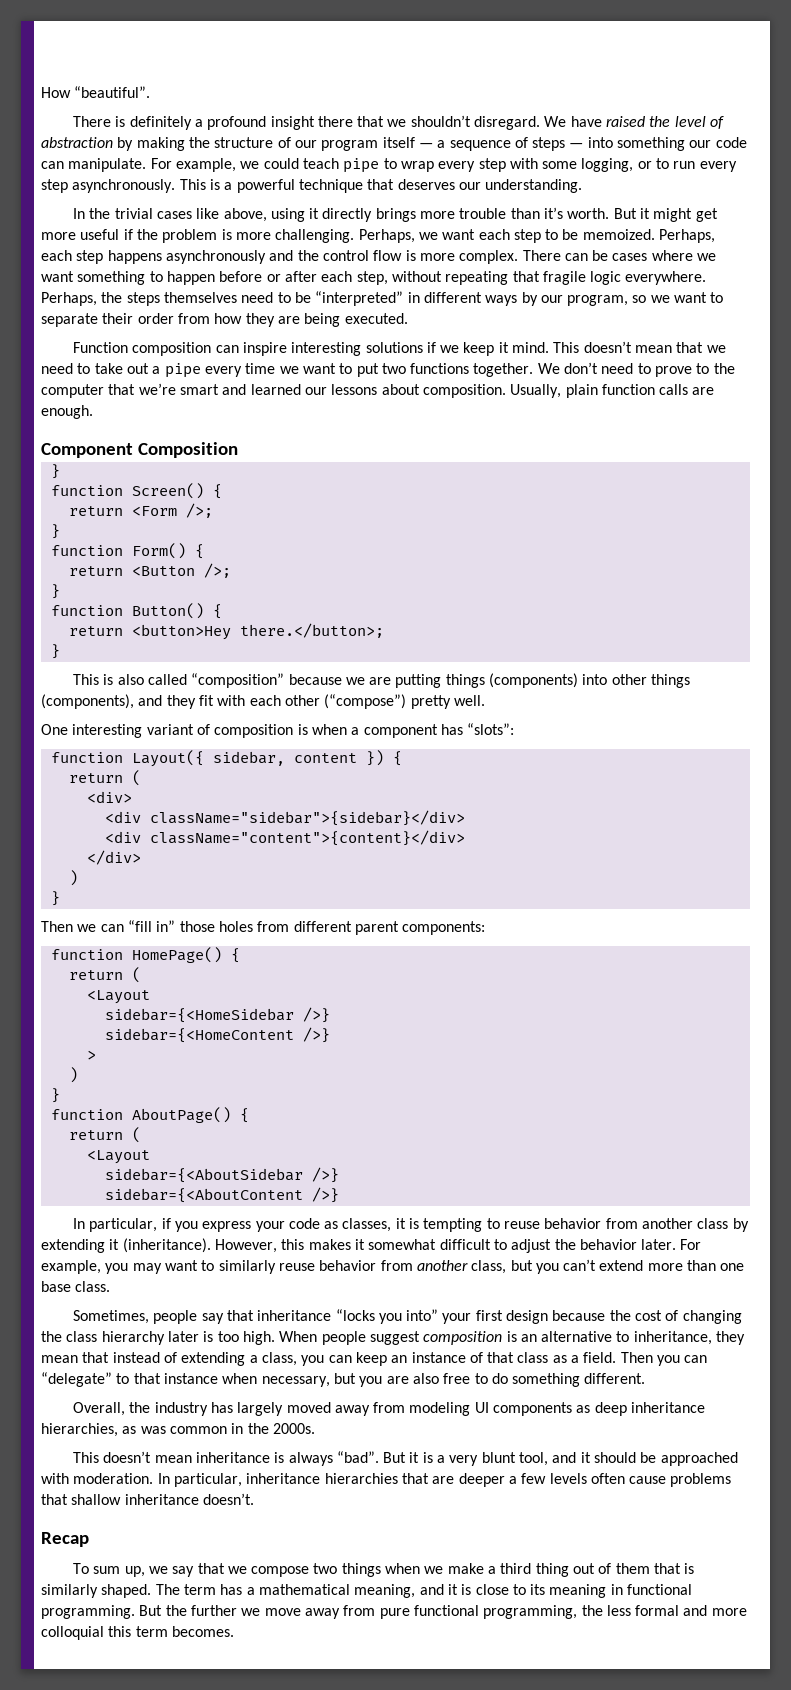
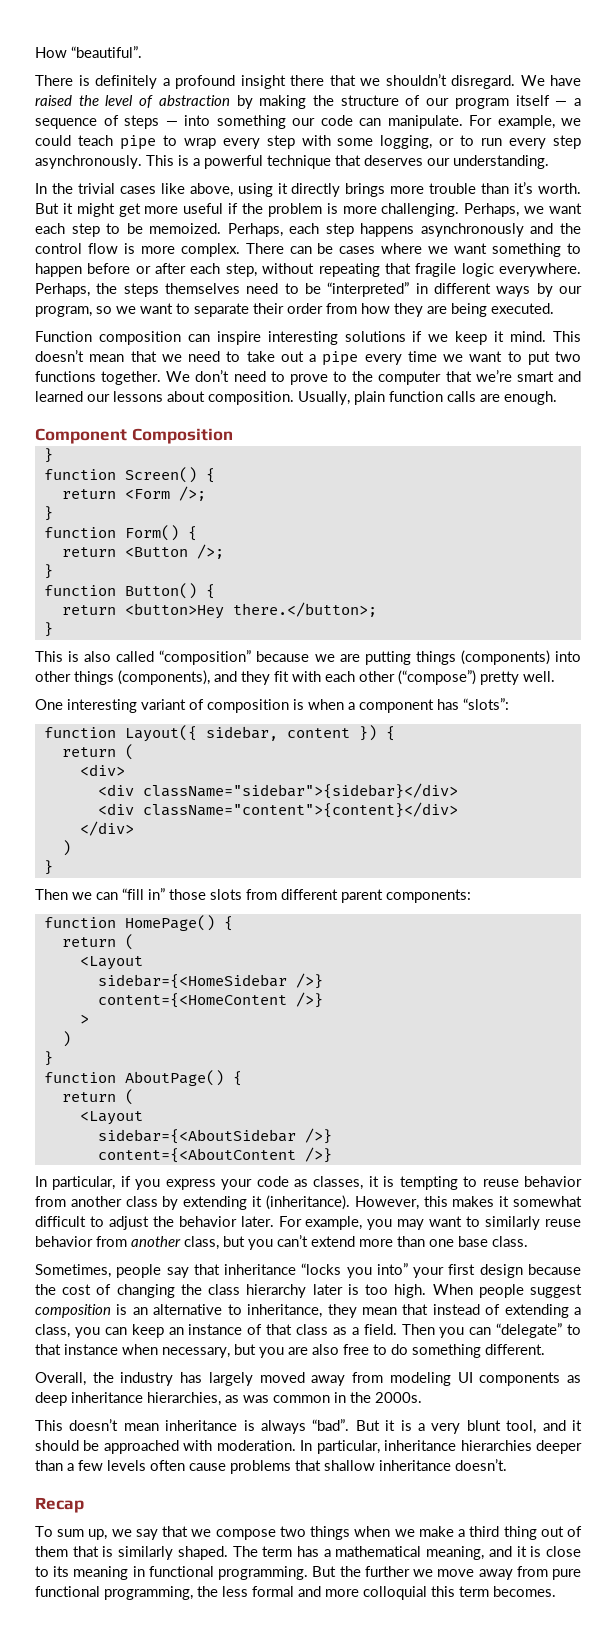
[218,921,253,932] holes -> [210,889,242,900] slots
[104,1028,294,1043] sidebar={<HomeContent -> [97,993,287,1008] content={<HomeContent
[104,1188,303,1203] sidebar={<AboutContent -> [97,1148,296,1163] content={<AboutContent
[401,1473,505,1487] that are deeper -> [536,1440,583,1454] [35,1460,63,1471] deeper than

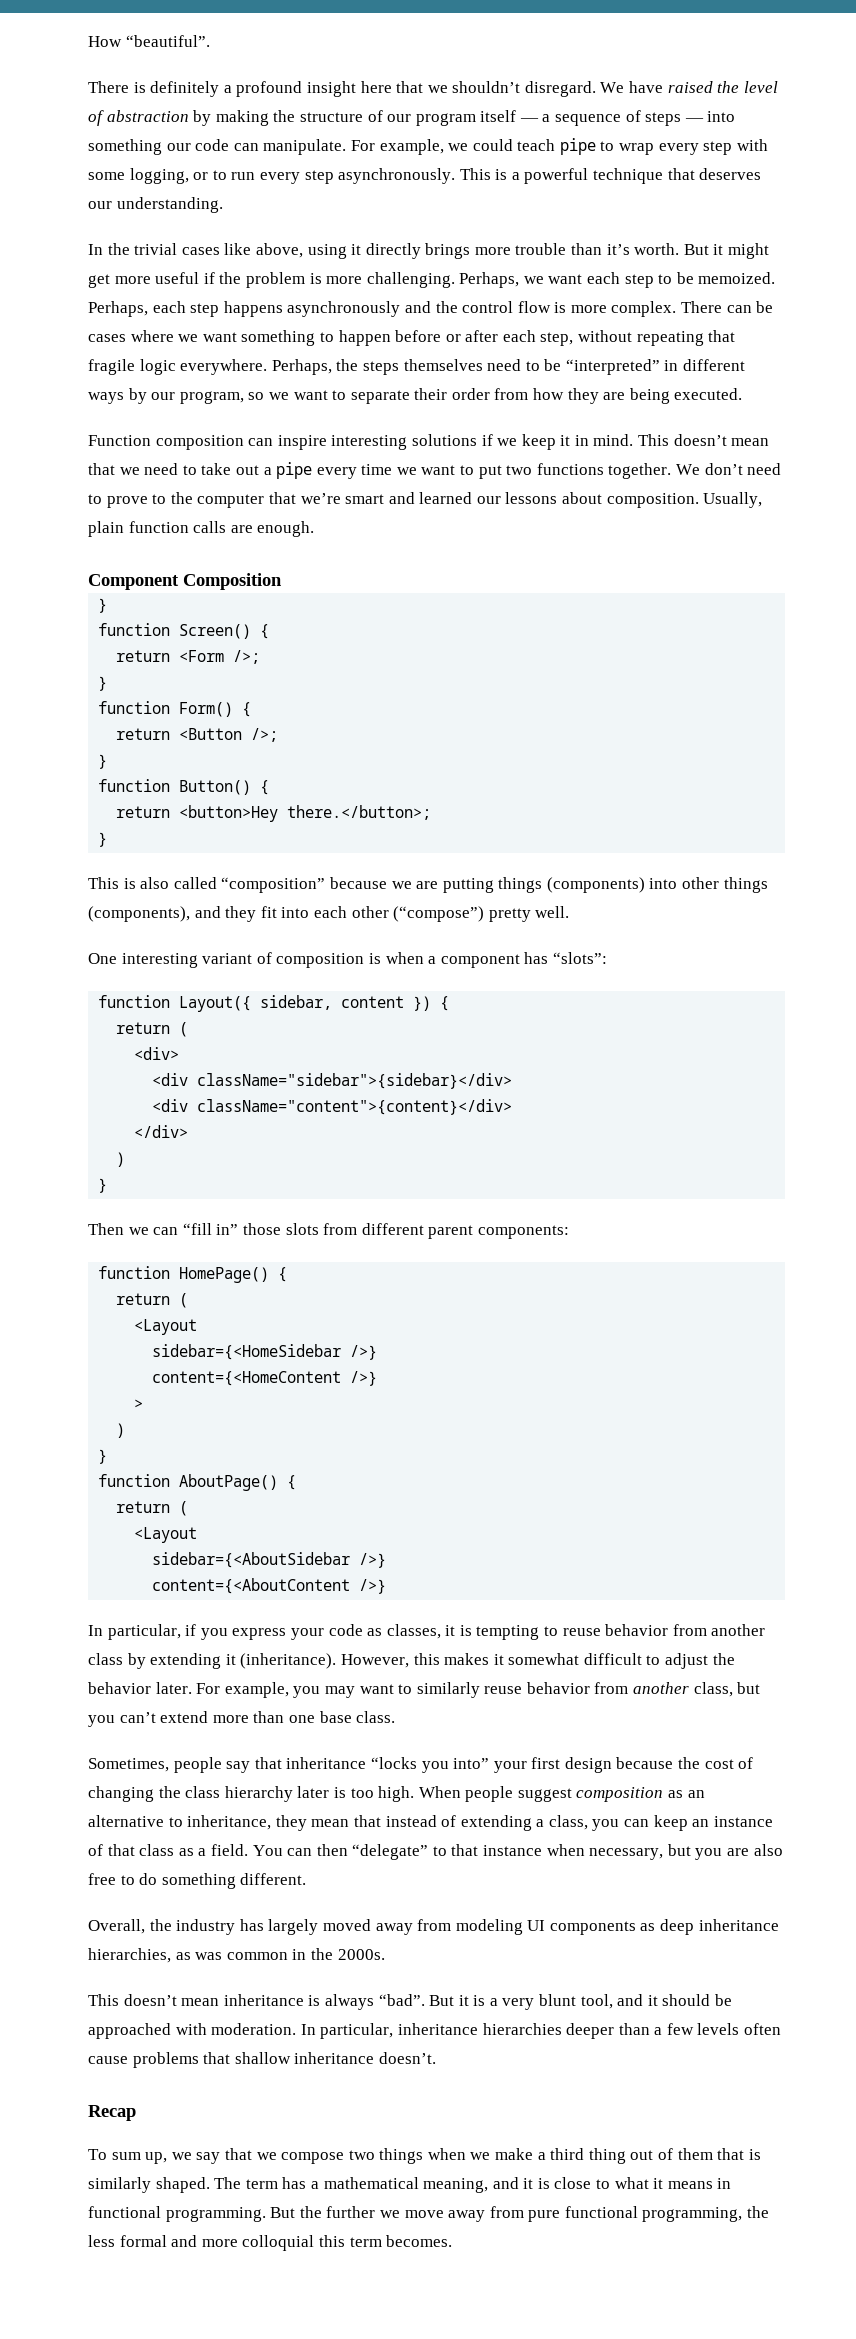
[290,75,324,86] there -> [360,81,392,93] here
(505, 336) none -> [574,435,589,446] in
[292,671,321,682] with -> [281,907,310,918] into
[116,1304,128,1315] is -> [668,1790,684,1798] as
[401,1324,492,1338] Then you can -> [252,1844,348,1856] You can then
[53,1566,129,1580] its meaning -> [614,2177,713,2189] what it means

- - -

_Task description:_
Scan the material above for the string "sidebar", returning each line that contains it.

_Solution to this exercise:_
[104,1028,294,1043] sidebar={<HomeContent -> [97,993,287,1008] content={<HomeContent
[104,1188,303,1203] sidebar={<AboutContent -> [97,1148,296,1163] content={<AboutContent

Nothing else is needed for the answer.